ABOUT THIS TASK: What is needed is an exact reproduction of the lines from the one that contains "[78,910,237,924] // 4." through the end of the data, both included and nothing else, with pictures omitted.
===== EXTRACTED DATA =====
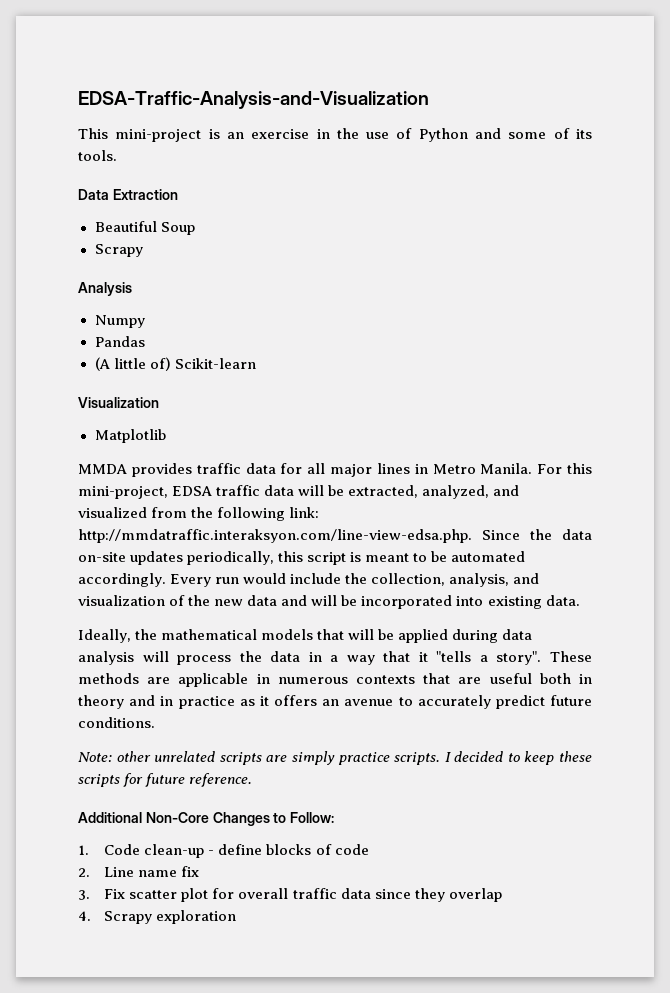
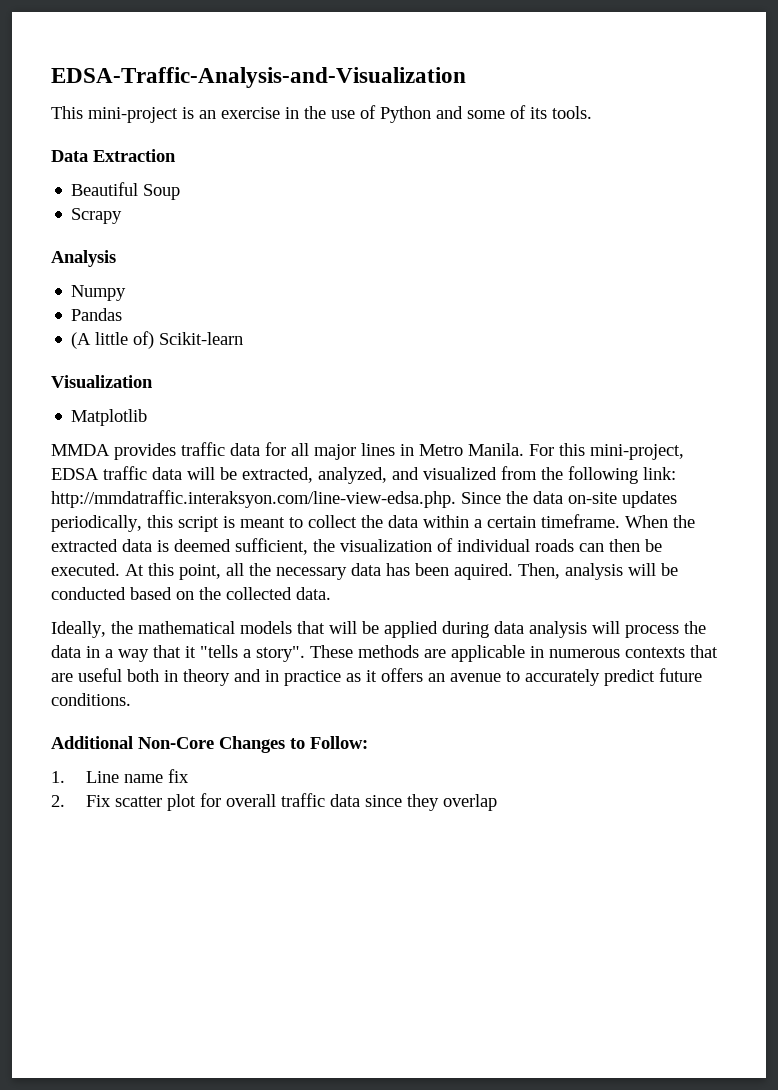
[431,551,526,562] [78,573,540,587] [78,595,542,609] be automated accordingly. Every run would include the collection, analysis, and visualization of the new data and will be incorporated into existing -> [308,514,695,528] [51,538,662,555] [51,563,678,580] [51,587,292,600] collect the data within a certain timeframe. When the extracted data is deemed sufficient, the visualization of individual roads can then be executed. At this point, all the necessary data has been aquired. Then, analysis will be conducted based on the collected
[78,751,592,765] [78,773,253,787] // Note: other unrelated scripts are simply practice scripts. I decided to keep these scripts for future reference. -> (131, 699) none
[104,844,369,858] [78,868,90,877] Code clean-up - define blocks of code // 2. -> (65, 777) none
[78,890,90,900] 3. -> [51,795,65,807] 2.
[78,910,237,924] // 4. Scrapy exploration -> (498, 802) none

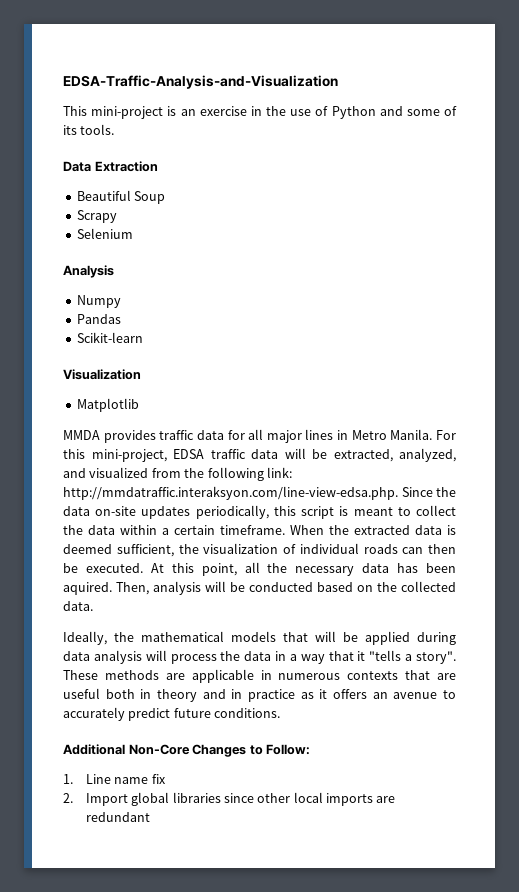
(123, 216) none -> [76,228,133,239] // Selenium
[71,331,155,349] (A little of) -> (121, 319) none
[86,793,498,811] Fix scatter plot for overall traffic data since they overlap -> [85,792,396,806] [85,812,150,822] Import global libraries since other local imports are redundant

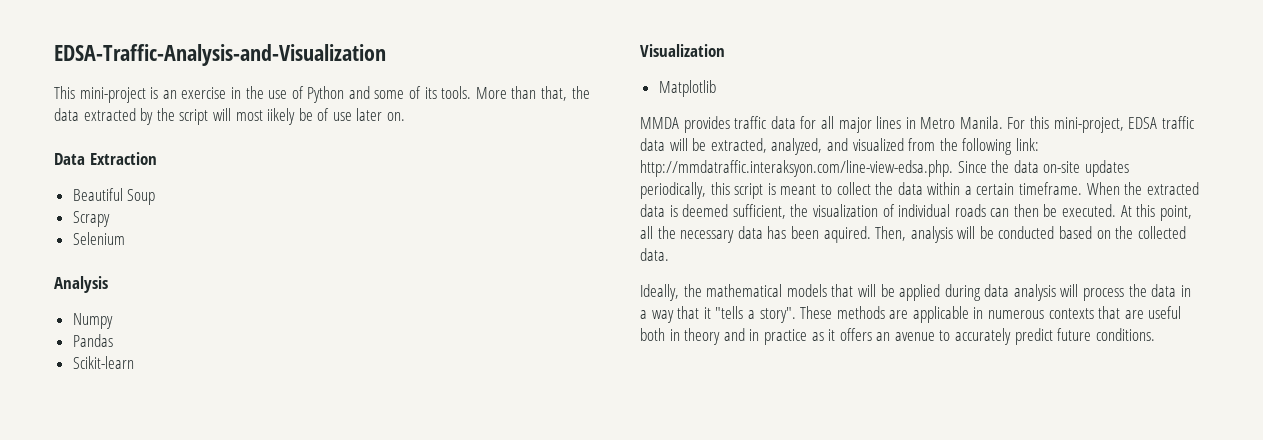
(115, 129) none -> [475,86,590,101] [54,108,406,125] More than that, the data extracted by the script will most iikely be of use later on.
[63,744,311,757] [63,774,166,784] [63,792,396,806] [85,812,150,822] // Additional Non-Core Changes to Follow: // 1. Line name fix // 2. Import global libraries since other local imports are redundant -> (1155, 334) none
=====
ANSWER BOX:
[78,910,237,924] // 4. Scrapy exploration -> (498, 802) none

(123, 216) none -> [76,228,133,239] // Selenium
[71,331,155,349] (A little of) -> (121, 319) none
[86,793,498,811] Fix scatter plot for overall traffic data since they overlap -> [85,792,396,806] [85,812,150,822] Import global libraries since other local imports are redundant

(115, 129) none -> [475,86,590,101] [54,108,406,125] More than that, the data extracted by the script will most iikely be of use later on.
[63,744,311,757] [63,774,166,784] [63,792,396,806] [85,812,150,822] // Additional Non-Core Changes to Follow: // 1. Line name fix // 2. Import global libraries since other local imports are redundant -> (1155, 334) none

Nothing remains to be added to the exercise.